The exceedingly simple plot, involving hostile alien refugees led by a witchy, white-haired Jessica Chastain, doesn’t cover much emotional ground. Dark Phoenix doesn’t sprawl across galaxies, but stays compactly honed in on the matter-obliterating, mind-reading problem at hand. That leaves room for previously underused or misused X-Men characters to grab more superhero shine. Someone, somewhere will be thrilled to see that Marvel’s disco-era mutant heroine Dazzler (Halston Sage) makes her long-awaited feature debut. Fans might be less thrilled that she contributes nothing more than party lighting. The film makes better use of Kodi Smit-McPhee’s frisky Nightcrawler and Nicholas Hoult’s solid Hank McCoy, aka the Beast.

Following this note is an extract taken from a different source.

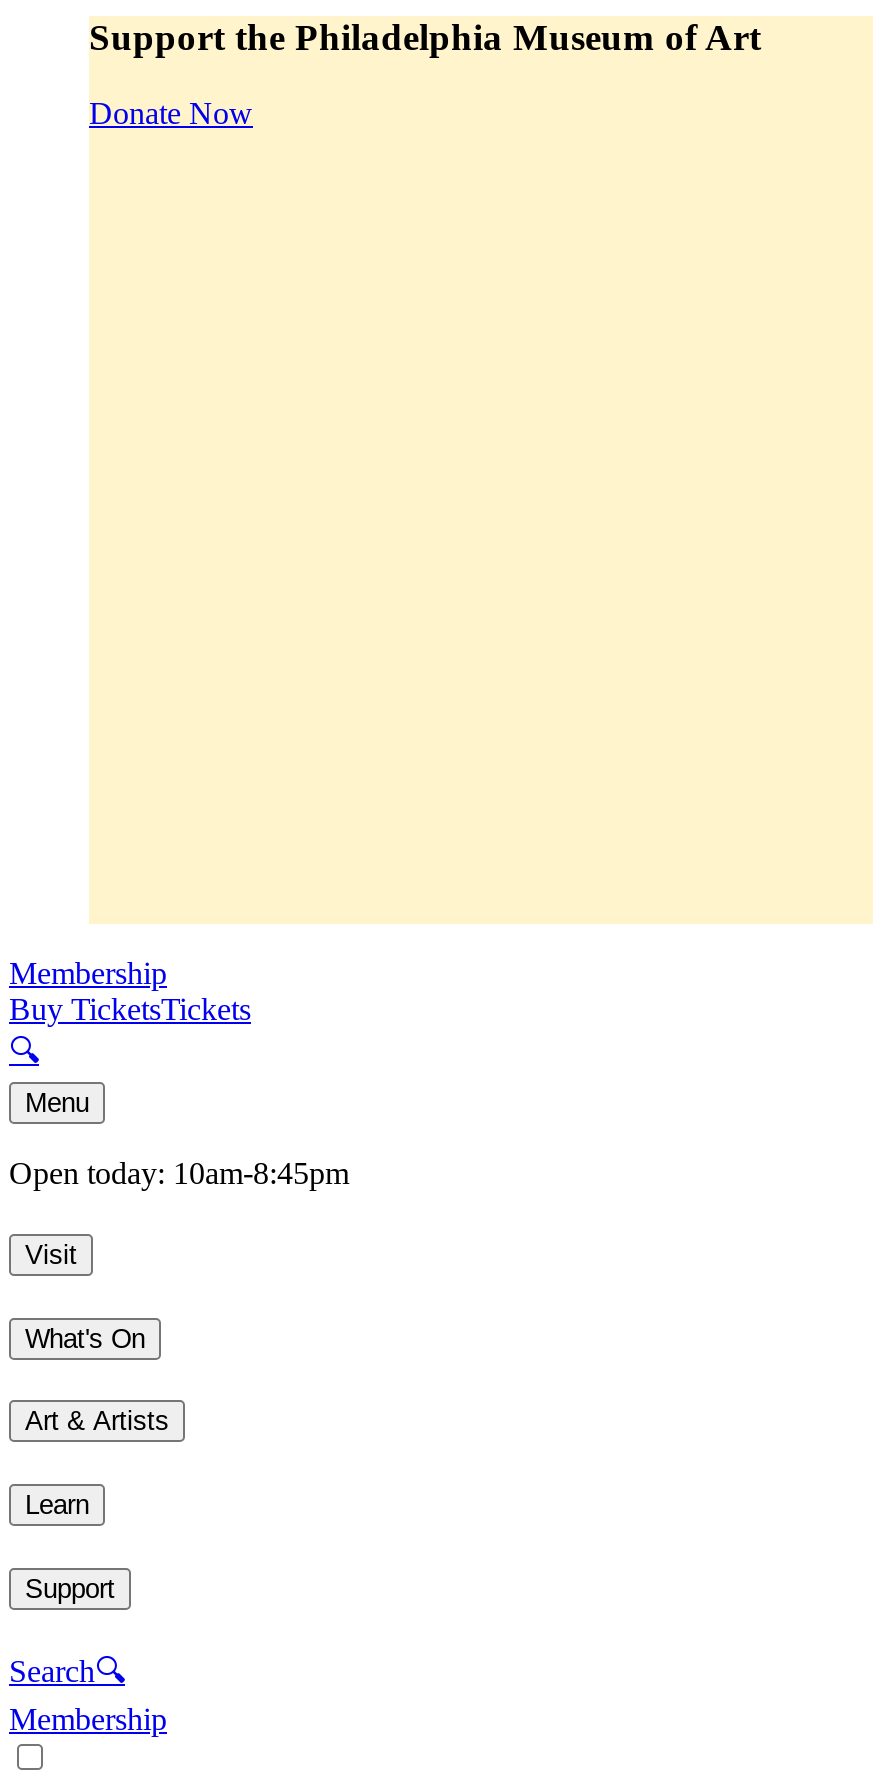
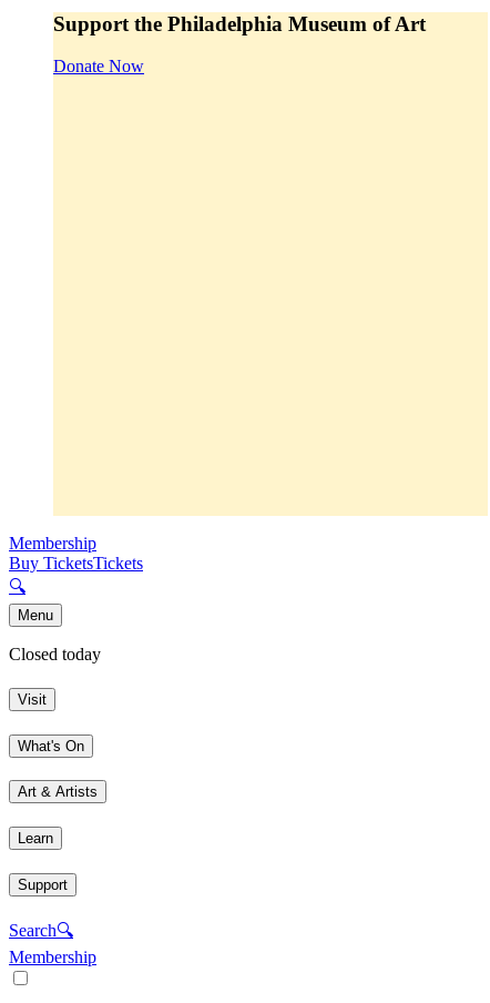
[9,1157,349,1191] Open today: 10am-8:45pm -> [9,645,101,664] Closed today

Based on a fight sequence that appears designed for Wolverine, Hank probably benefits the most from the absence of series stalwart Jackman. But the movie could use some of the able Aussie’s physical intensity. Either the action sequences are muddily shot, or they’re not so persuasively acted and stunt coordinated, but they lack order, splendor, and excitement.

With the exception of a sharply edited space rescue that generates its own fierce momentum, the film’s other choppy action sequences generally devolve into montages of CGI-lit stares and gestures. Hans Zimmer’s score creates as much atmosphere as the special effects, and a great deal more than a few of the performances. While McAvoy and Fassbender seem still engaged by this material, at least one Oscar-winning X-actor looks thoroughly over running around in blue makeup and yellow contacts. Luckily that works out perfectly for the trajectory of her character.